The average retail price for refilling a 5kg cylinder of Liquefied Petroleum Gas (cooking gas) increased by 105 per cent within the last twelve months, findings by The Punch have revealed.

This follows an increase from N2200 in August 2021 to N4500 in August 2022, indicating a 105 percent increase over the period.

The exponential increase in the price of cooking gas also follows a similar trend with other deregulated petroleum products such as kerosene and diesel, which have also recorded significant spikes this year.

It was reported that the price of kerosene used by several families have jumped to N800 per litre just as the market is beginning to adjust to the newly increased petrol and gas prices.

A market survey conducted by our correspondent showed that one litre of cooking kerosene, which sold earlier for N700, now sells for between N800 and N850 in urban parts of Lagos State, while the price has hit as high as N1000 per litre in suburb areas at filling stations.

In the same vein, the price of diesel continues to maintain an all-time high of between N750 to N800.

According to the all items index of the latest Commodity Price Index (inflation report), the highest increases were recorded in prices of gas, followed by liquid fuel, solid fuel, garments, passenger transport by road, cleaning, repair and hire of clothing as well as passenger travel by air.

He said, “The reason is very simple and straightforward. The model the Nigerian leaders, in this case our economic and political leaders, are using for the downstream sector of the Nigerian oil and gas industry is very wrong. It is a wrong model. That is the simple reason. The answers are not far-fetched. Why is cooking gas not this expensive and inaccessible in other OPEC member countries and other gas exporting fora (Gas Exporting Countries Forum)?

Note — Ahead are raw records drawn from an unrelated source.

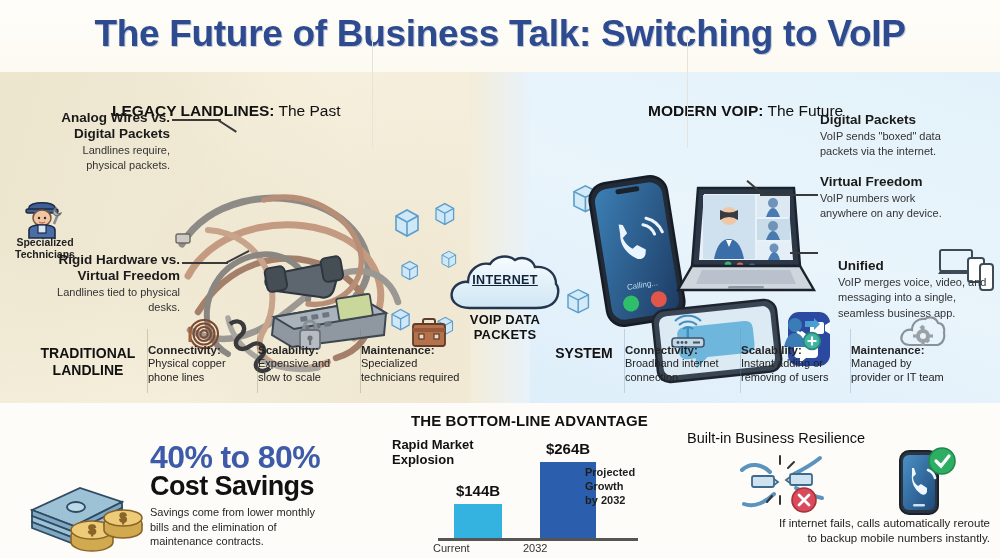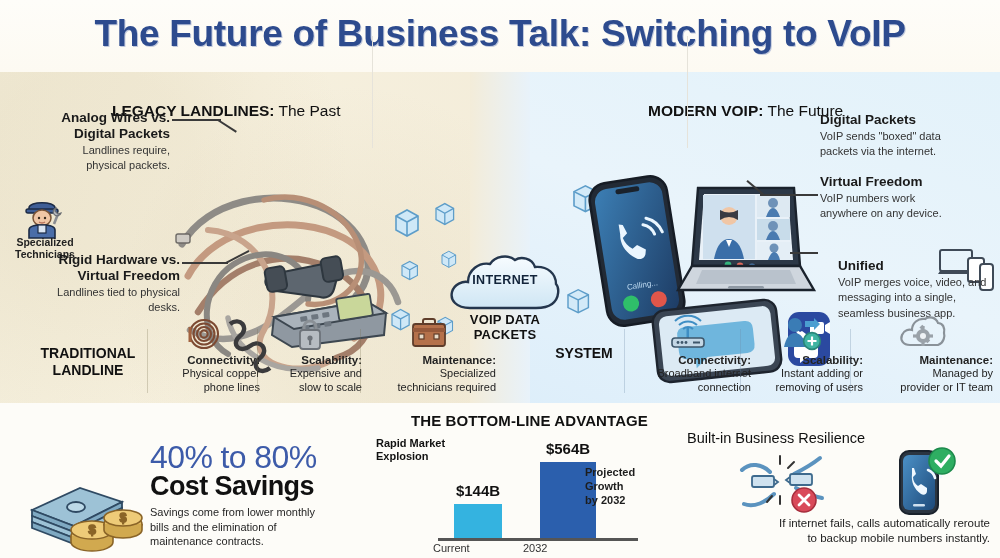"INTERNET" .cloud-label { text-decoration: none -> underline }
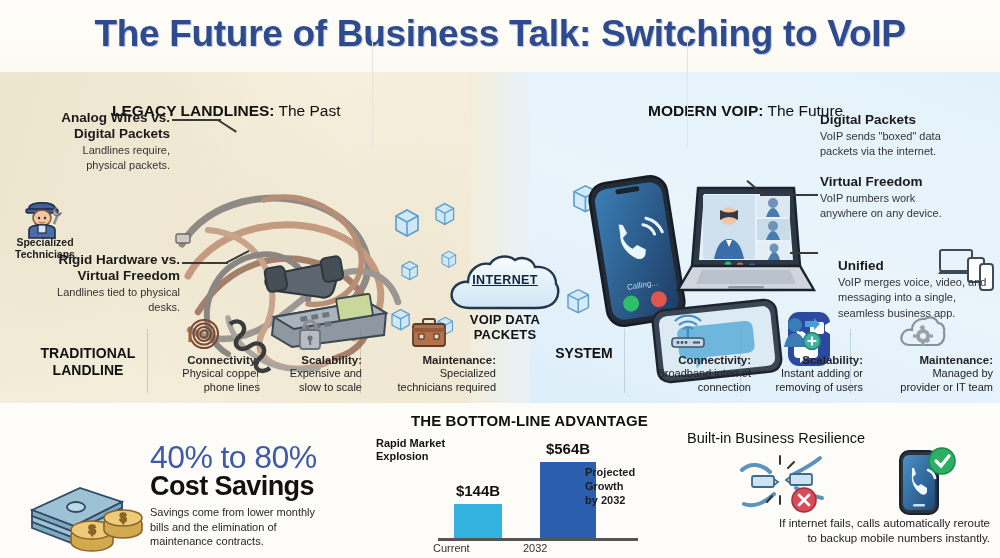"Connectivity:" .cmp-txt { text-align: right -> left; top: 38px -> 28px }
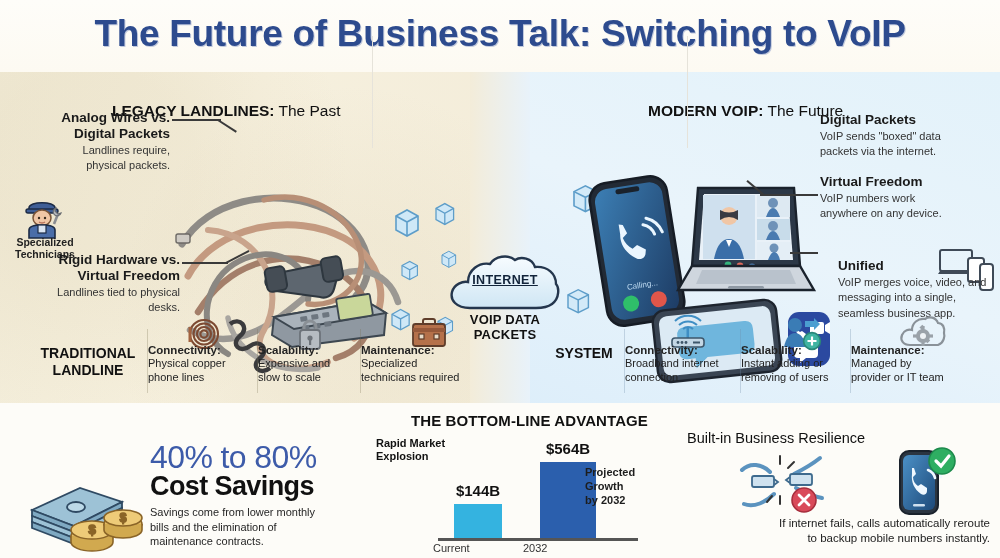"40% to 80%" .save-pct { font-weight: normal -> bold }
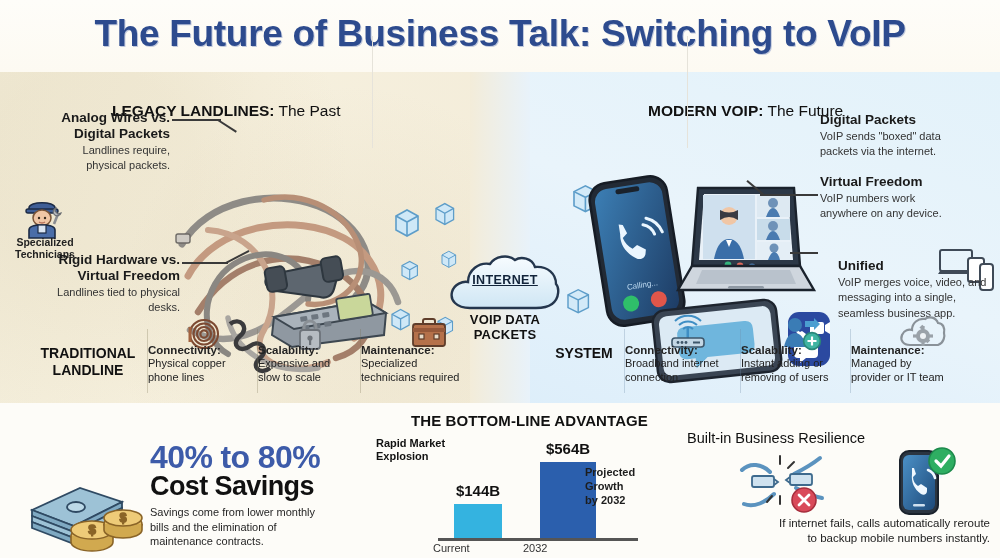"Rapid Market" .chart-sub { font-size: 11px -> 13px; left: 376px -> 392px }
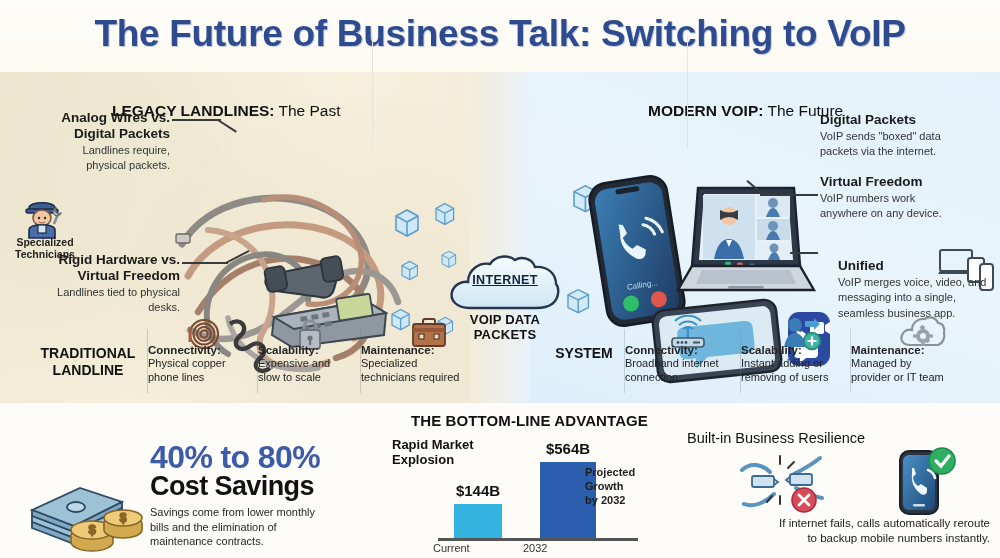"$564B" div.bar-val { text: $564B -> $264B }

“From natural gas, you can always get cooking gas, by the time you treat it. When you refine crude oil, the first product that will come out is LPG. In all the OPEC member countries that produce crude oil and have functional refineries, they are not complaining about cooking gas. It’s not part of their problem. The only countries that are complaining today are countries that do not have oil and gas.”

According to him, under ideal circumstances, the price of a kilo of cooking gas in Nigeria should not exceed N100, as was obtainable in other countries with an abundance of oil and gas deposits.